_THE TASK:_
Below are records to be reproduced exactly and in full.

Structured diff data
>>

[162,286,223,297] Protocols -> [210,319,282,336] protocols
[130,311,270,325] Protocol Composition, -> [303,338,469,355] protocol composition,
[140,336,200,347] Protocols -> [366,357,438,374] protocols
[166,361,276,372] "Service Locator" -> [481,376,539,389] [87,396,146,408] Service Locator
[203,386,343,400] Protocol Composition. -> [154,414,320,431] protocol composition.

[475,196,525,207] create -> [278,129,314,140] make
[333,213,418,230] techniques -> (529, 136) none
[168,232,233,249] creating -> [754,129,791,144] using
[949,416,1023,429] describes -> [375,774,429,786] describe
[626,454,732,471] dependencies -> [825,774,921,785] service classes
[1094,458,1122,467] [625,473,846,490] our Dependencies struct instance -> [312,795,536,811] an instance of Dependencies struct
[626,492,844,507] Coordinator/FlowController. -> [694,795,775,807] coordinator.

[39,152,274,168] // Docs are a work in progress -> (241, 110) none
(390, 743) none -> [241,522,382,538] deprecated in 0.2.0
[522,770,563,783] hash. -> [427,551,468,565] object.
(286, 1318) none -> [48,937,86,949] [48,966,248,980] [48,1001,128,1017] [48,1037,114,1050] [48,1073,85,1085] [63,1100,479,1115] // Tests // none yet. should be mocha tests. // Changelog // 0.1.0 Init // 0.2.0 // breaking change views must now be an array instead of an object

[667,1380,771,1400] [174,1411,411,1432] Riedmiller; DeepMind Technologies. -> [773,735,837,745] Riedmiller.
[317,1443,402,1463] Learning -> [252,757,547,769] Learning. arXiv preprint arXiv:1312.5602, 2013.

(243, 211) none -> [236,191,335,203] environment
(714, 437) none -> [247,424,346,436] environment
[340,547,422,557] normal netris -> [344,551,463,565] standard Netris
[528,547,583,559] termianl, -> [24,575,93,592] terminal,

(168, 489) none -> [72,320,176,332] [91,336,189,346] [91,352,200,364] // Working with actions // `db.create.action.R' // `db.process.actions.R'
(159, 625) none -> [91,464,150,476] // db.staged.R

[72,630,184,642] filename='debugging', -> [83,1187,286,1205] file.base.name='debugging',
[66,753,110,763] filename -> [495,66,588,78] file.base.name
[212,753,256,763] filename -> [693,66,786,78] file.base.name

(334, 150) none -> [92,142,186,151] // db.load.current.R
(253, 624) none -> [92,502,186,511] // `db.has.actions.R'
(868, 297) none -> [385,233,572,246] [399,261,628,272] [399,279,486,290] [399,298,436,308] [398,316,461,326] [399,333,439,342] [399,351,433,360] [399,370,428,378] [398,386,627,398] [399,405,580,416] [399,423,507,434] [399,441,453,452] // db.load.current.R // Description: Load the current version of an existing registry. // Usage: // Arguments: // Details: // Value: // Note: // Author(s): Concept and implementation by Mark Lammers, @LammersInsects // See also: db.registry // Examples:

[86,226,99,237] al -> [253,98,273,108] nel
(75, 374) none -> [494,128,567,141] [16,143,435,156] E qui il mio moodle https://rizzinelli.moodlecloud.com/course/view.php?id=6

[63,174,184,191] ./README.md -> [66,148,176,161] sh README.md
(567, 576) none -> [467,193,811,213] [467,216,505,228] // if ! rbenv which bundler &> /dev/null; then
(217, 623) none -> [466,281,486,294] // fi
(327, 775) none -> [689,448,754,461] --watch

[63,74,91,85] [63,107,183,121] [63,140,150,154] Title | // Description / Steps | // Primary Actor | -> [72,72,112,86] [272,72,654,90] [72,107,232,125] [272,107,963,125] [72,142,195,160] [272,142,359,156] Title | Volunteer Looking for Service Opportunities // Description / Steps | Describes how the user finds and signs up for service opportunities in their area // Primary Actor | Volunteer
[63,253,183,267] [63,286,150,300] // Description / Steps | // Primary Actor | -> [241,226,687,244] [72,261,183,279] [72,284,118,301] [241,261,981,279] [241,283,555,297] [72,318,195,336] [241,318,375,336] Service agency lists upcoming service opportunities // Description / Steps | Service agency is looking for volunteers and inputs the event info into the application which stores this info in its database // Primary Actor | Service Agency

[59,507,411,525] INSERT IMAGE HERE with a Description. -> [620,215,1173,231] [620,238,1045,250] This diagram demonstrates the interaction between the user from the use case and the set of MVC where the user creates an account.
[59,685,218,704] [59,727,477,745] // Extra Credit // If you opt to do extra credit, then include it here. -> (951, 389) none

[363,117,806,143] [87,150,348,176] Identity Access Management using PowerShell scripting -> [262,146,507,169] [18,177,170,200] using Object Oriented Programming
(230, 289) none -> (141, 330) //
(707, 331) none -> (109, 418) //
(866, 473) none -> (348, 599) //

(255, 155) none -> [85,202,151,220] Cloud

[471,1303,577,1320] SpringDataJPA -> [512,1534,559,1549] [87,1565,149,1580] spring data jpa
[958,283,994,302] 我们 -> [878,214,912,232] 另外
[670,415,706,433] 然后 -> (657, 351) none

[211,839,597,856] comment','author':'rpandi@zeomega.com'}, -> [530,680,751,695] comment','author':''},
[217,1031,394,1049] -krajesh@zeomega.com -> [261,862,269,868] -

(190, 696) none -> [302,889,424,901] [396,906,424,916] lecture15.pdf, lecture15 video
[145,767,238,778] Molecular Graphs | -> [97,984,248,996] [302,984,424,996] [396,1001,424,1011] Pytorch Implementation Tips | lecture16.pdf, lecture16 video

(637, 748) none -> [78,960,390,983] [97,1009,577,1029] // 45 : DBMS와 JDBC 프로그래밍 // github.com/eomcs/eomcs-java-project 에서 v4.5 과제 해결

<<

_RESPONSE AREA:_
[162,286,223,297] Protocols -> [210,319,282,336] protocols
[130,311,270,325] Protocol Composition, -> [303,338,469,355] protocol composition,
[140,336,200,347] Protocols -> [366,357,438,374] protocols
[166,361,276,372] "Service Locator" -> [481,376,539,389] [87,396,146,408] Service Locator
[203,386,343,400] Protocol Composition. -> [154,414,320,431] protocol composition.

[475,196,525,207] create -> [278,129,314,140] make
[333,213,418,230] techniques -> (529, 136) none
[168,232,233,249] creating -> [754,129,791,144] using
[949,416,1023,429] describes -> [375,774,429,786] describe
[626,454,732,471] dependencies -> [825,774,921,785] service classes
[1094,458,1122,467] [625,473,846,490] our Dependencies struct instance -> [312,795,536,811] an instance of Dependencies struct
[626,492,844,507] Coordinator/FlowController. -> [694,795,775,807] coordinator.

[39,152,274,168] // Docs are a work in progress -> (241, 110) none
(390, 743) none -> [241,522,382,538] deprecated in 0.2.0
[522,770,563,783] hash. -> [427,551,468,565] object.
(286, 1318) none -> [48,937,86,949] [48,966,248,980] [48,1001,128,1017] [48,1037,114,1050] [48,1073,85,1085] [63,1100,479,1115] // Tests // none yet. should be mocha tests. // Changelog // 0.1.0 Init // 0.2.0 // breaking change views must now be an array instead of an object

[667,1380,771,1400] [174,1411,411,1432] Riedmiller; DeepMind Technologies. -> [773,735,837,745] Riedmiller.
[317,1443,402,1463] Learning -> [252,757,547,769] Learning. arXiv preprint arXiv:1312.5602, 2013.

(243, 211) none -> [236,191,335,203] environment
(714, 437) none -> [247,424,346,436] environment
[340,547,422,557] normal netris -> [344,551,463,565] standard Netris
[528,547,583,559] termianl, -> [24,575,93,592] terminal,

(168, 489) none -> [72,320,176,332] [91,336,189,346] [91,352,200,364] // Working with actions // `db.create.action.R' // `db.process.actions.R'
(159, 625) none -> [91,464,150,476] // db.staged.R

[72,630,184,642] filename='debugging', -> [83,1187,286,1205] file.base.name='debugging',
[66,753,110,763] filename -> [495,66,588,78] file.base.name
[212,753,256,763] filename -> [693,66,786,78] file.base.name

(334, 150) none -> [92,142,186,151] // db.load.current.R
(253, 624) none -> [92,502,186,511] // `db.has.actions.R'
(868, 297) none -> [385,233,572,246] [399,261,628,272] [399,279,486,290] [399,298,436,308] [398,316,461,326] [399,333,439,342] [399,351,433,360] [399,370,428,378] [398,386,627,398] [399,405,580,416] [399,423,507,434] [399,441,453,452] // db.load.current.R // Description: Load the current version of an existing registry. // Usage: // Arguments: // Details: // Value: // Note: // Author(s): Concept and implementation by Mark Lammers, @LammersInsects // See also: db.registry // Examples:

[86,226,99,237] al -> [253,98,273,108] nel
(75, 374) none -> [494,128,567,141] [16,143,435,156] E qui il mio moodle https://rizzinelli.moodlecloud.com/course/view.php?id=6

[63,174,184,191] ./README.md -> [66,148,176,161] sh README.md
(567, 576) none -> [467,193,811,213] [467,216,505,228] // if ! rbenv which bundler &> /dev/null; then
(217, 623) none -> [466,281,486,294] // fi
(327, 775) none -> [689,448,754,461] --watch

[63,74,91,85] [63,107,183,121] [63,140,150,154] Title | // Description / Steps | // Primary Actor | -> [72,72,112,86] [272,72,654,90] [72,107,232,125] [272,107,963,125] [72,142,195,160] [272,142,359,156] Title | Volunteer Looking for Service Opportunities // Description / Steps | Describes how the user finds and signs up for service opportunities in their area // Primary Actor | Volunteer
[63,253,183,267] [63,286,150,300] // Description / Steps | // Primary Actor | -> [241,226,687,244] [72,261,183,279] [72,284,118,301] [241,261,981,279] [241,283,555,297] [72,318,195,336] [241,318,375,336] Service agency lists upcoming service opportunities // Description / Steps | Service agency is looking for volunteers and inputs the event info into the application which stores this info in its database // Primary Actor | Service Agency

[59,507,411,525] INSERT IMAGE HERE with a Description. -> [620,215,1173,231] [620,238,1045,250] This diagram demonstrates the interaction between the user from the use case and the set of MVC where the user creates an account.
[59,685,218,704] [59,727,477,745] // Extra Credit // If you opt to do extra credit, then include it here. -> (951, 389) none

[363,117,806,143] [87,150,348,176] Identity Access Management using PowerShell scripting -> [262,146,507,169] [18,177,170,200] using Object Oriented Programming
(230, 289) none -> (141, 330) //
(707, 331) none -> (109, 418) //
(866, 473) none -> (348, 599) //

(255, 155) none -> [85,202,151,220] Cloud

[471,1303,577,1320] SpringDataJPA -> [512,1534,559,1549] [87,1565,149,1580] spring data jpa
[958,283,994,302] 我们 -> [878,214,912,232] 另外
[670,415,706,433] 然后 -> (657, 351) none

[211,839,597,856] comment','author':'rpandi@zeomega.com'}, -> [530,680,751,695] comment','author':''},
[217,1031,394,1049] -krajesh@zeomega.com -> [261,862,269,868] -

(190, 696) none -> [302,889,424,901] [396,906,424,916] lecture15.pdf, lecture15 video
[145,767,238,778] Molecular Graphs | -> [97,984,248,996] [302,984,424,996] [396,1001,424,1011] Pytorch Implementation Tips | lecture16.pdf, lecture16 video

(637, 748) none -> [78,960,390,983] [97,1009,577,1029] // 45 : DBMS와 JDBC 프로그래밍 // github.com/eomcs/eomcs-java-project 에서 v4.5 과제 해결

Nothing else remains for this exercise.